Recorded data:
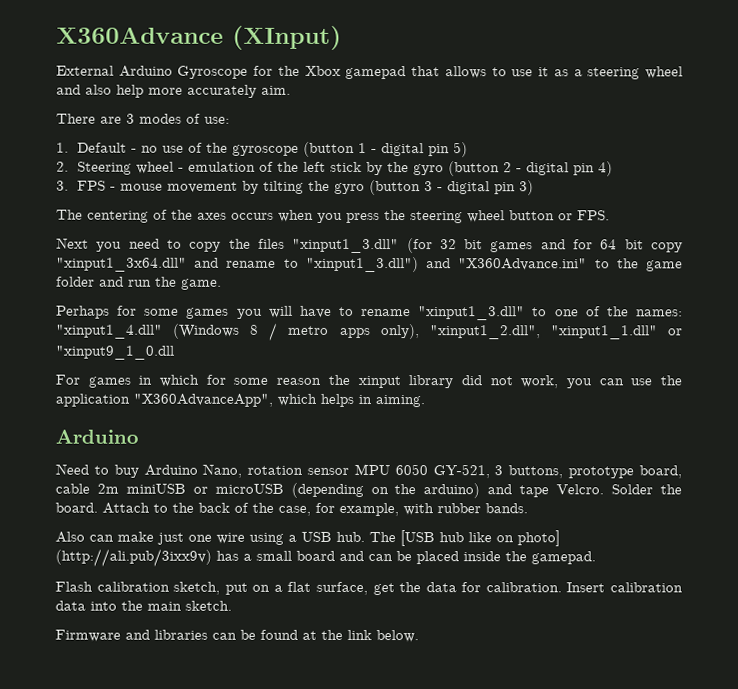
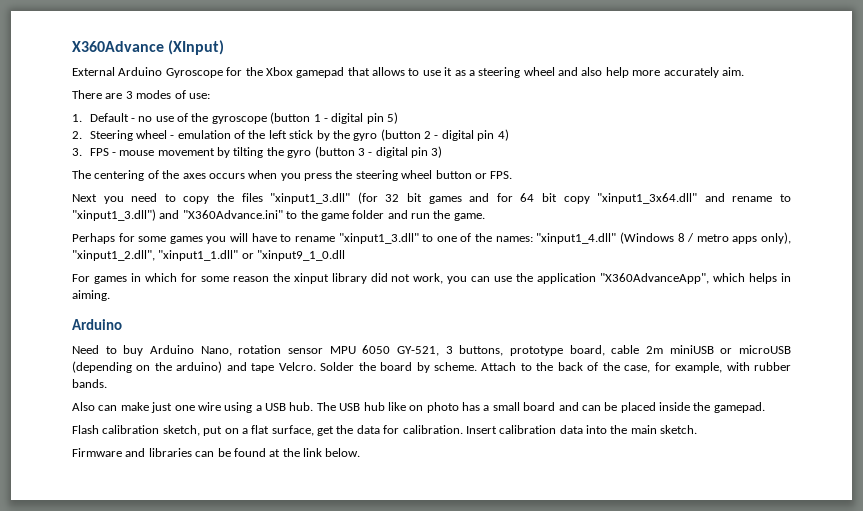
[55,502,98,513] board. -> [380,362,477,373] board by scheme.
[400,530,435,547] [USB -> [339,403,361,411] USB
[517,530,560,547] [55,548,212,567] photo] (http://ali.pub/3ixx9v) -> [426,402,459,413] photo

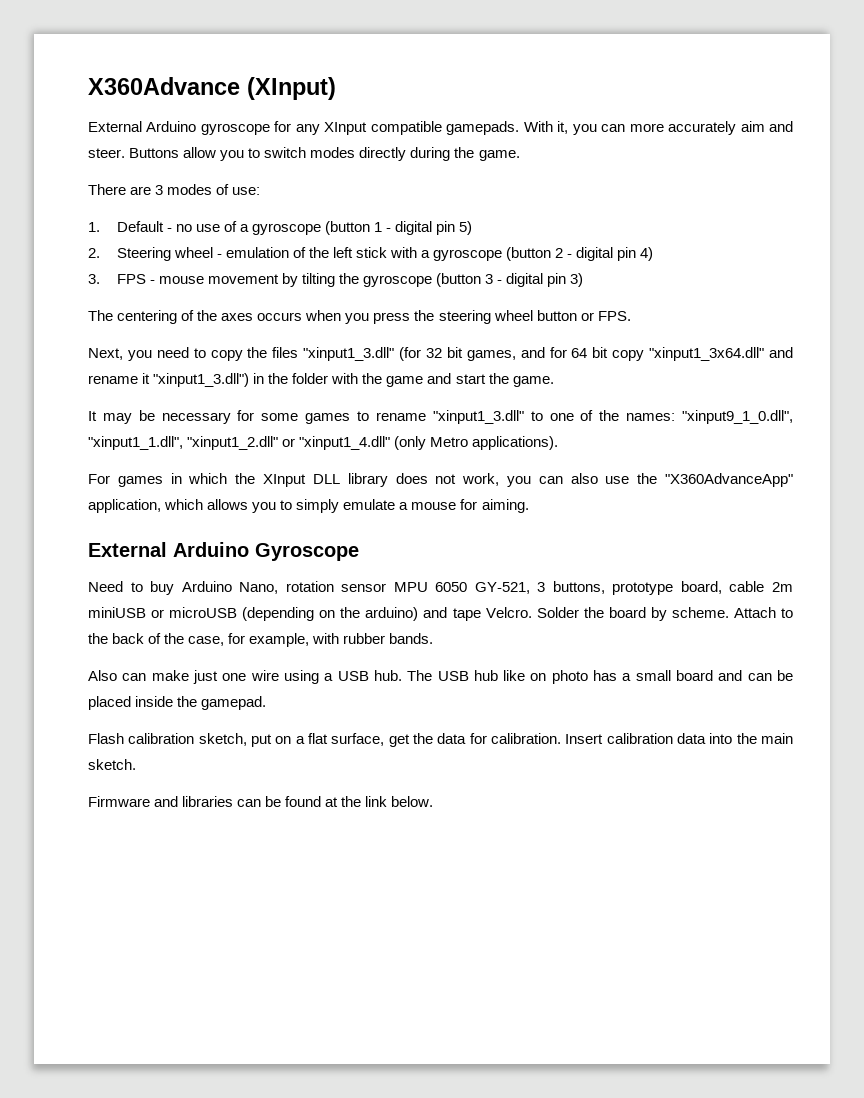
[165,67,744,78] Gyroscope for the Xbox gamepad that allows to use it as a steering wheel and also help more accurately aim. -> [200,121,793,135] [88,147,520,161] gyroscope for any XInput compatible gamepads. With it, you can more accurately aim and steer. Buttons allow you to switch modes directly during the game.
[191,113,209,122] the -> [239,224,249,232] a
[316,130,378,141] by the gyro -> [389,247,503,261] with a gyroscope
[287,150,312,158] gyro -> [362,275,432,287] gyroscope
[72,194,97,202] Next -> [88,348,123,360] Next,
[428,196,462,204] games -> [466,350,516,361] games,
[780,194,792,202] [72,209,485,221] [72,233,277,244] to "xinput1_3.dll") and "X360Advance.ini" to the game folder and run the game. // Perhaps for some games you will have -> [142,373,554,387] [88,410,351,424] it "xinput1_3.dll") in the folder with the game and start the game. // It may be necessary for some games
[536,232,791,244] [72,250,346,261] [72,273,388,284] "xinput1_4.dll" (Windows 8 / metro apps only), "xinput1_2.dll", "xinput1_1.dll" or "xinput9_1_0.dll // For games in which for some reason the xinput library did -> [682,410,794,424] [88,436,559,450] [88,473,428,487] "xinput9_1_0.dll", "xinput1_1.dll", "xinput1_2.dll" or "xinput1_4.dll" (only Metro applications). // For games in which the XInput DLL library does
(491, 279) none -> [570,473,598,484] also
[537,273,792,284] application "X360AdvanceApp", which helps in -> [665,473,793,487] [88,499,478,513] "X360AdvanceApp" application, which allows you to simply emulate a mouse for
[72,319,122,330] Arduino -> [88,542,359,561] External Arduino Gyroscope

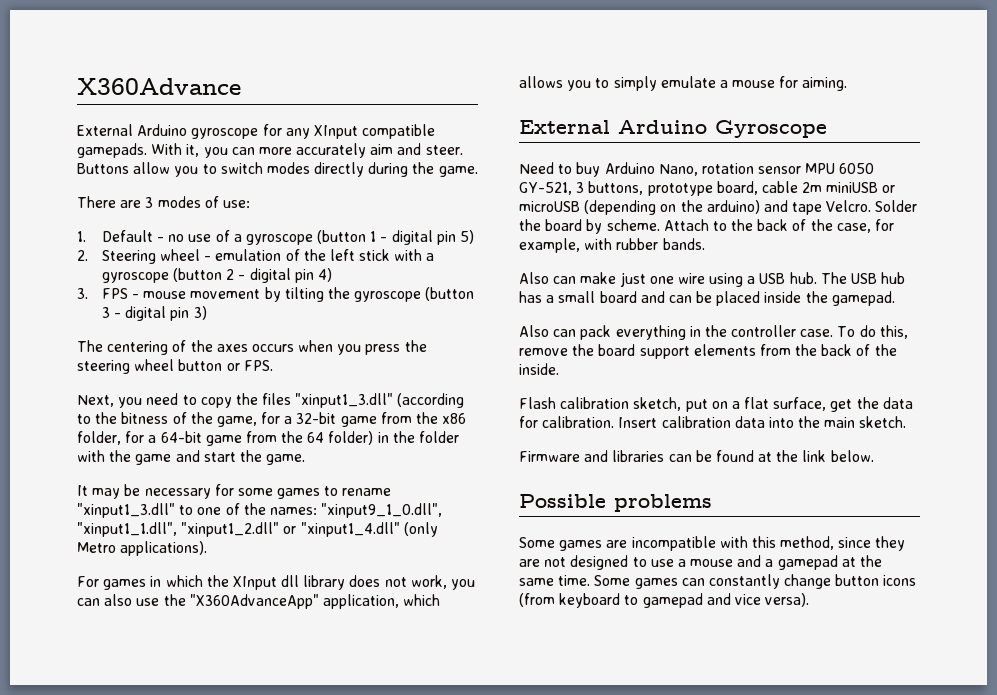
[247,77,336,100] (XInput) -> (241, 86) none
[399,347,794,361] [88,373,250,387] (for 32 bit games, and for 64 bit copy "xinput1_3x64.dll" and rename it "xinput1_3.dll") -> [397,393,465,408] [77,412,467,427] [77,431,374,446] (according to the bitness of the game, for a 32-bit game from the x86 folder, for a 64-bit game from the 64 folder)
[312,474,340,484] DLL -> [281,575,300,587] dll
[503,670,588,684] like on photo -> (906, 278) none
(267, 703) none -> [519,325,908,340] [519,344,897,359] [519,363,559,375] // Also can pack everything in the controller case. To do this, remove the board support elements from the back of the inside.
(434, 801) none -> [519,494,712,512] [519,536,906,551] [519,555,883,570] [519,574,917,589] [519,593,810,608] // Possible problems // Some games are incompatible with this method, since they are not designed to use a mouse and a gamepad at the same time. Some games can constantly change button icons (from keyboard to gamepad and vice versa).

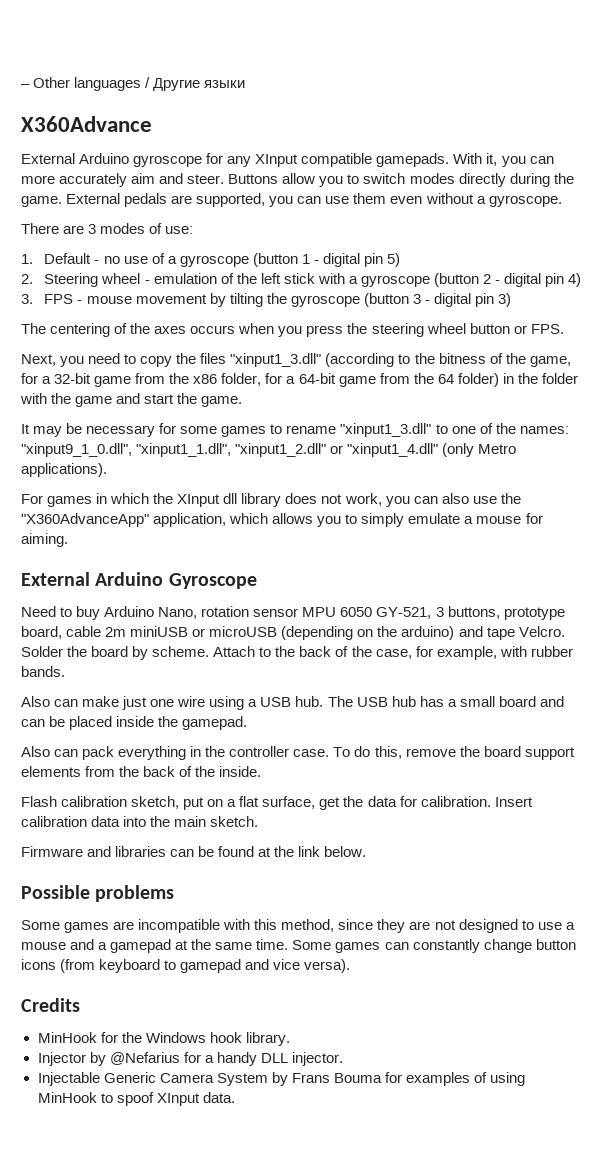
(77, 86) none -> [21,77,246,91] – Other languages / Другие языки //
(478, 171) none -> [66,193,562,207] External pedals are supported, you can use them even without a gyroscope.
(810, 600) none -> [21,998,80,1012] [37,1032,290,1046] [37,1052,343,1066] [37,1072,526,1086] [37,1092,235,1106] // Credits // MinHook for the Windows hook library. // Injector by @Nefarius for a handy DLL injector. // Injectable Generic Camera System by Frans Bouma for examples of using MinHook to spoof XInput data.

● **What you will do**: Please set down the data above exactly as given, leaving every picture out.

● **Your solution**:
[55,502,98,513] board. -> [380,362,477,373] board by scheme.
[400,530,435,547] [USB -> [339,403,361,411] USB
[517,530,560,547] [55,548,212,567] photo] (http://ali.pub/3ixx9v) -> [426,402,459,413] photo

[165,67,744,78] Gyroscope for the Xbox gamepad that allows to use it as a steering wheel and also help more accurately aim. -> [200,121,793,135] [88,147,520,161] gyroscope for any XInput compatible gamepads. With it, you can more accurately aim and steer. Buttons allow you to switch modes directly during the game.
[191,113,209,122] the -> [239,224,249,232] a
[316,130,378,141] by the gyro -> [389,247,503,261] with a gyroscope
[287,150,312,158] gyro -> [362,275,432,287] gyroscope
[72,194,97,202] Next -> [88,348,123,360] Next,
[428,196,462,204] games -> [466,350,516,361] games,
[780,194,792,202] [72,209,485,221] [72,233,277,244] to "xinput1_3.dll") and "X360Advance.ini" to the game folder and run the game. // Perhaps for some games you will have -> [142,373,554,387] [88,410,351,424] it "xinput1_3.dll") in the folder with the game and start the game. // It may be necessary for some games
[536,232,791,244] [72,250,346,261] [72,273,388,284] "xinput1_4.dll" (Windows 8 / metro apps only), "xinput1_2.dll", "xinput1_1.dll" or "xinput9_1_0.dll // For games in which for some reason the xinput library did -> [682,410,794,424] [88,436,559,450] [88,473,428,487] "xinput9_1_0.dll", "xinput1_1.dll", "xinput1_2.dll" or "xinput1_4.dll" (only Metro applications). // For games in which the XInput DLL library does
(491, 279) none -> [570,473,598,484] also
[537,273,792,284] application "X360AdvanceApp", which helps in -> [665,473,793,487] [88,499,478,513] "X360AdvanceApp" application, which allows you to simply emulate a mouse for
[72,319,122,330] Arduino -> [88,542,359,561] External Arduino Gyroscope

[247,77,336,100] (XInput) -> (241, 86) none
[399,347,794,361] [88,373,250,387] (for 32 bit games, and for 64 bit copy "xinput1_3x64.dll" and rename it "xinput1_3.dll") -> [397,393,465,408] [77,412,467,427] [77,431,374,446] (according to the bitness of the game, for a 32-bit game from the x86 folder, for a 64-bit game from the 64 folder)
[312,474,340,484] DLL -> [281,575,300,587] dll
[503,670,588,684] like on photo -> (906, 278) none
(267, 703) none -> [519,325,908,340] [519,344,897,359] [519,363,559,375] // Also can pack everything in the controller case. To do this, remove the board support elements from the back of the inside.
(434, 801) none -> [519,494,712,512] [519,536,906,551] [519,555,883,570] [519,574,917,589] [519,593,810,608] // Possible problems // Some games are incompatible with this method, since they are not designed to use a mouse and a gamepad at the same time. Some games can constantly change button icons (from keyboard to gamepad and vice versa).

(77, 86) none -> [21,77,246,91] – Other languages / Другие языки //
(478, 171) none -> [66,193,562,207] External pedals are supported, you can use them even without a gyroscope.
(810, 600) none -> [21,998,80,1012] [37,1032,290,1046] [37,1052,343,1066] [37,1072,526,1086] [37,1092,235,1106] // Credits // MinHook for the Windows hook library. // Injector by @Nefarius for a handy DLL injector. // Injectable Generic Camera System by Frans Bouma for examples of using MinHook to spoof XInput data.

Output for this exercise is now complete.